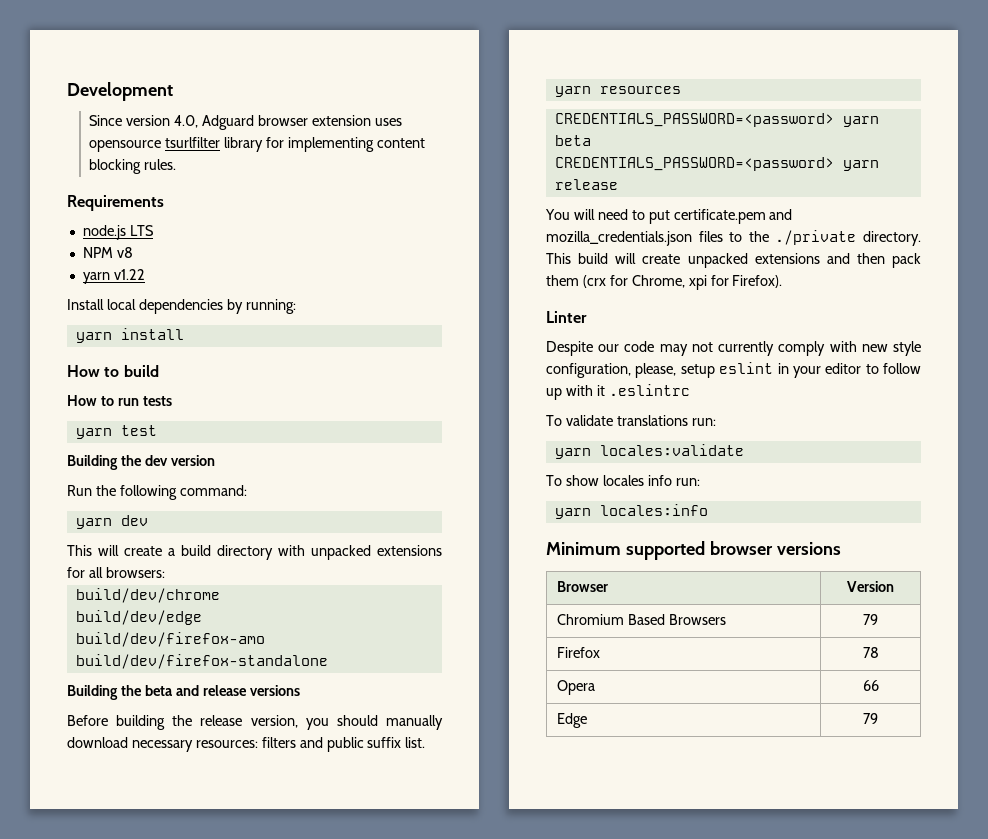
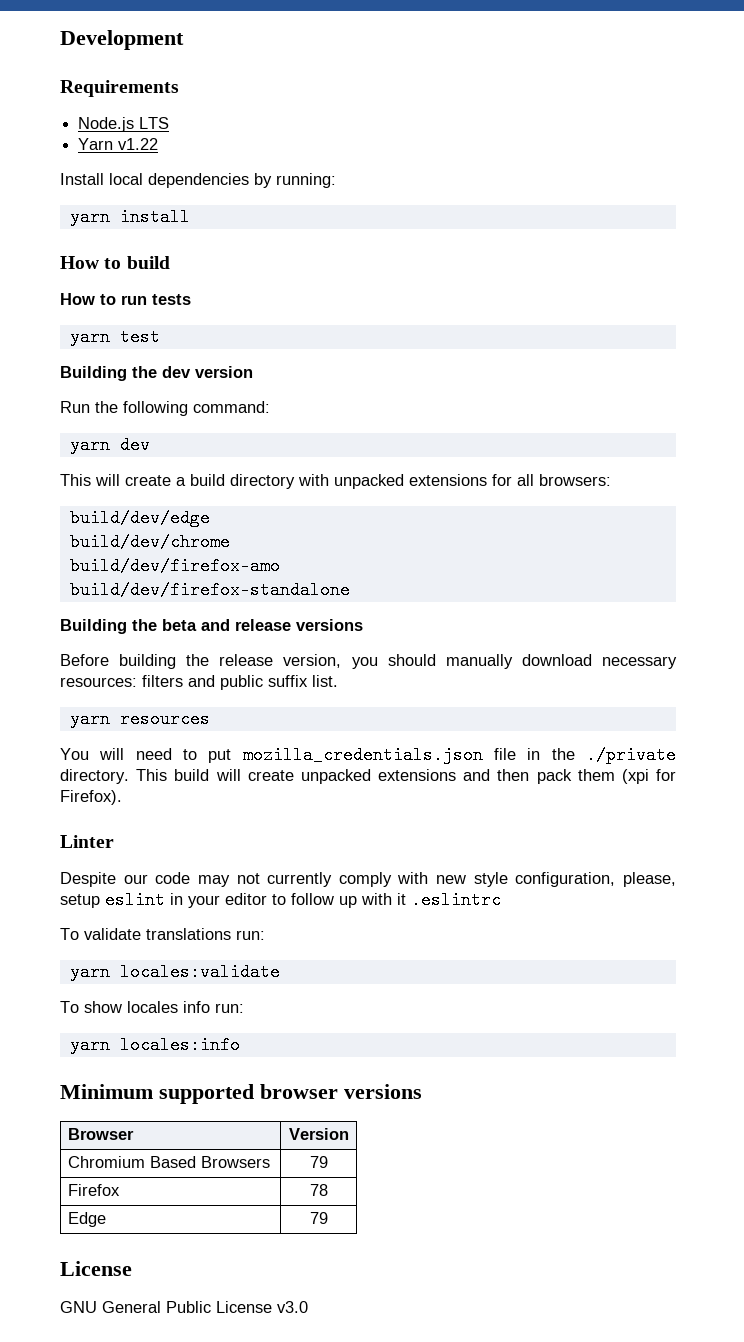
[89,115,402,130] [89,137,425,152] [89,159,176,174] // Since version 4.0, Adguard browser extension uses opensource tsurlfilter library for implementing content blocking rules. -> (184, 40) none
[82,225,126,240] node.js -> [78,117,135,132] Node.js
[82,247,133,258] [82,272,110,284] NPM v8 // yarn -> [78,138,114,150] Yarn
(165, 572) none -> [69,509,210,527] // build/dev/edge
[75,610,202,625] // build/dev/edge -> (230, 542) none
[554,113,879,127] [554,135,591,146] [554,157,879,171] [554,179,618,190] // CREDENTIALS_PASSWORD=<password> yarn beta // CREDENTIALS_PASSWORD=<password> yarn release -> (210, 719) none
[673,209,793,224] [546,231,743,246] certificate.pem and mozilla_credentials.json files to -> [242,746,541,764] mozilla_credentials.json file in
[582,275,707,290] (crx for Chrome, xpi -> [621,769,649,784] (xpi
[556,680,595,695] [862,680,879,691] // Opera | 66 -> (328, 1190) none
(878, 718) none -> [60,1261,132,1276] [60,1301,308,1313] // License // GNU General Public License v3.0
● ● ● ● ● ● ●
→ **Task objective**: Only the pictures are to be left out; write out all the other data exactly.

→ **Exercise answer**:
[89,115,402,130] [89,137,425,152] [89,159,176,174] // Since version 4.0, Adguard browser extension uses opensource tsurlfilter library for implementing content blocking rules. -> (184, 40) none
[82,225,126,240] node.js -> [78,117,135,132] Node.js
[82,247,133,258] [82,272,110,284] NPM v8 // yarn -> [78,138,114,150] Yarn
(165, 572) none -> [69,509,210,527] // build/dev/edge
[75,610,202,625] // build/dev/edge -> (230, 542) none
[554,113,879,127] [554,135,591,146] [554,157,879,171] [554,179,618,190] // CREDENTIALS_PASSWORD=<password> yarn beta // CREDENTIALS_PASSWORD=<password> yarn release -> (210, 719) none
[673,209,793,224] [546,231,743,246] certificate.pem and mozilla_credentials.json files to -> [242,746,541,764] mozilla_credentials.json file in
[582,275,707,290] (crx for Chrome, xpi -> [621,769,649,784] (xpi
[556,680,595,695] [862,680,879,691] // Opera | 66 -> (328, 1190) none
(878, 718) none -> [60,1261,132,1276] [60,1301,308,1313] // License // GNU General Public License v3.0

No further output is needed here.